Dazu gehört nach meinem Urteil, daß der Auftrag, sich die Erde untertan zu machen (Gen 1,28), nicht einfach preisgege­ben wird, wohl aber so wahrgenommen wird, daß es wirklich um ein Dominium terrae geht, während wir jenen Auftrag so wahrgenommen haben, daß aus dem Dominium ein Imperium geworden ist. Herrschen muß der Mensch weiterhin, wenn die Welt nicht kaputt gehen soll. Sie geht jedenfalls genau so schnell kaputt, wenn wir aufhören zu herrschen wie wenn wir in rück­sichtsloser Selbstverwirklichung gewaltsam herrschen. Was wir brauchen, ist ein Herrschen, das sich selbst zu beherrschen ver­mag. Wenn das glückt, dann entstehen vielleicht auch in unse­rer noch unerlösten Welt Gleichnisse des Himmelreiches. Dazu wäre es meines Erachtens nötig, daß die Theologie mit der Philosophie gemeinsam so etwas wie eine Kategorientafel des Bösen entwirft. Ernst Bloch hatte in unserer Tübinger theologischen Arbeitsgemeinschaft einmal bewegt darüber Klage geführt, daß uns eine Kategorientafel des Bösen nicht zur Ver­fügung steht. Die Theologie muß vom Evangelium her versu­chen, so etwas wie eine Kategorientafel des Bösen zu entwer­fen, nicht um uns vom Bösen faszinieren zu lassen, sondern um es mit dem ihm gebührenden scharfen schrägen Seitenblick an seinen Platz zu verweisen.
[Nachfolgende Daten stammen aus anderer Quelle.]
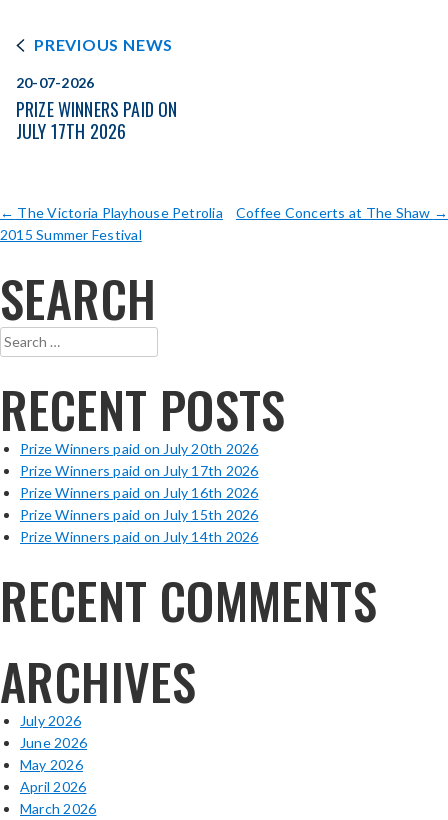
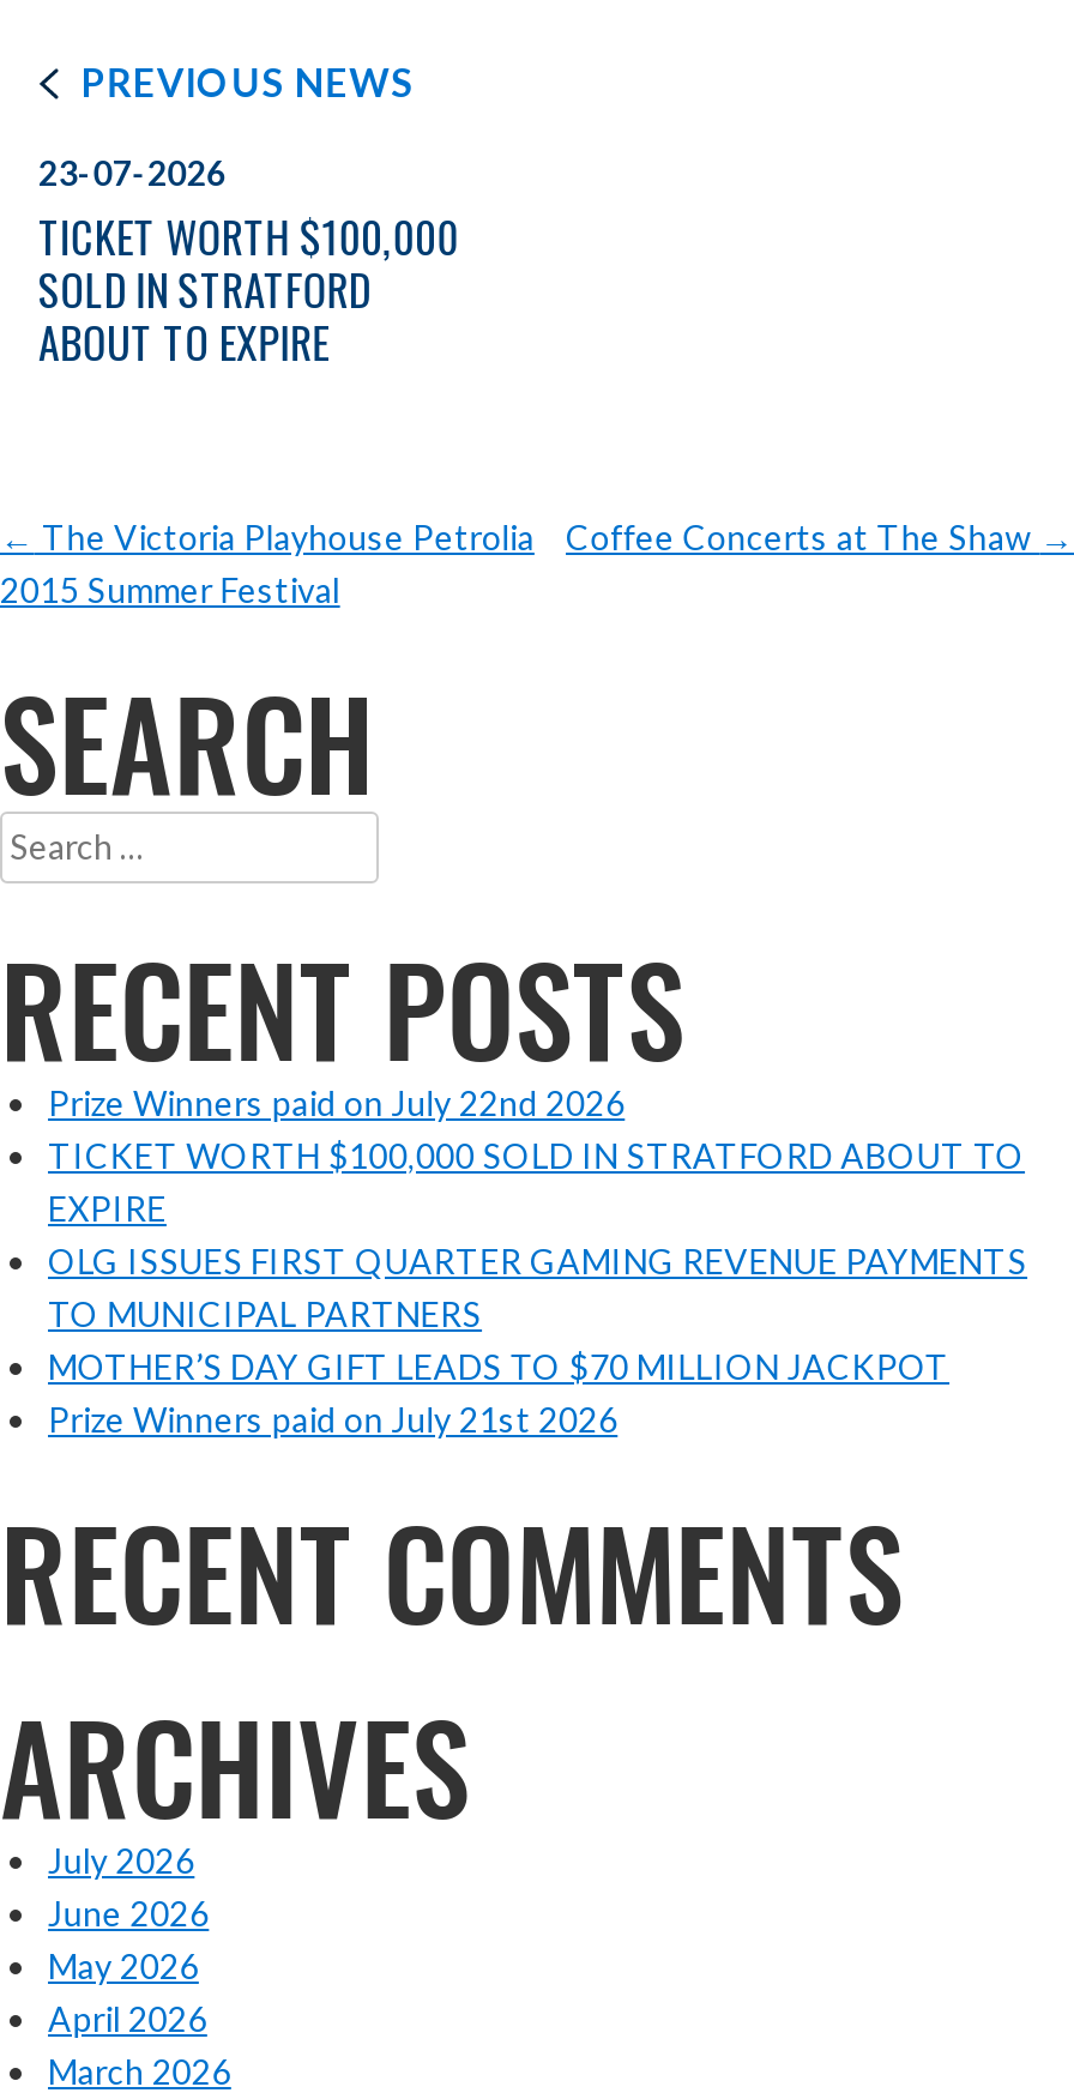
[16,74,177,144] 20-07-2026 | PRIZE WINNERS PAID ON | JULY 17TH 2026 -> [38,152,459,373] 23-07-2026 | TICKET WORTH $100,000 | SOLD IN STRATFORD | ABOUT TO EXPIRE
[20,440,259,545] Prize Winners paid on July 20th 2026 | Prize Winners paid on July 17th 2026 | Prize Winners paid on July 16th 2026 | Prize Winners paid on July 15th 2026 | Prize Winners paid on July 14th 2026 -> [48,1082,1027,1440] Prize Winners paid on July 22nd 2026 | TICKET WORTH $100,000 SOLD IN STRATFORD ABOUT TO | EXPIRE | OLG ISSUES FIRST QUARTER GAMING REVENUE PAYMENTS | TO MUNICIPAL PARTNERS | MOTHER’S DAY GIFT LEADS TO $70 MILLION JACKPOT | Prize Winners paid on July 21st 2026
Man kann das Böse nur bekämp­fen, wenn man es durch strenges Denken auf den Begriff bringt, um es daraufhin durch tapferes Handeln in seine Grenzen zu verweisen. Daß damit noch nicht das Himmelreich auf Erden beginnt, das ist wohl wahr. Aber es wäre damit immerhin ver­hindert, daß die Erde zur Hölle wird. Und in diese Richtung uns zu verändern, daß die Erde zur Hölle wird, da sei Gott vor: der Gott, der Hölle, Tod und Teufel für immer überwunden und ein Leben in Freiheit und in Frieden verheißen hat. Leben in Freiheit und Frieden, was ist das anders als gelingendes Zu­sammenleben mit Gott? Den Glauben an diesen Gott und die Hoffnung auf solches Zusammenleben denkend zu verantwor­ten – das ist nach meiner Einsicht die Aufgabe eines ordentli­chen Theologen. Ich bemühte mich und bemühe mich noch immer, ein solcher zu sein. Und das mit Vergnügen.

Quelle: Jürgen Moltmann (Hrsg.), Wie ich mich geändert habe, Gütersloh: Chr. Kaiser, 1997, S. 11-21.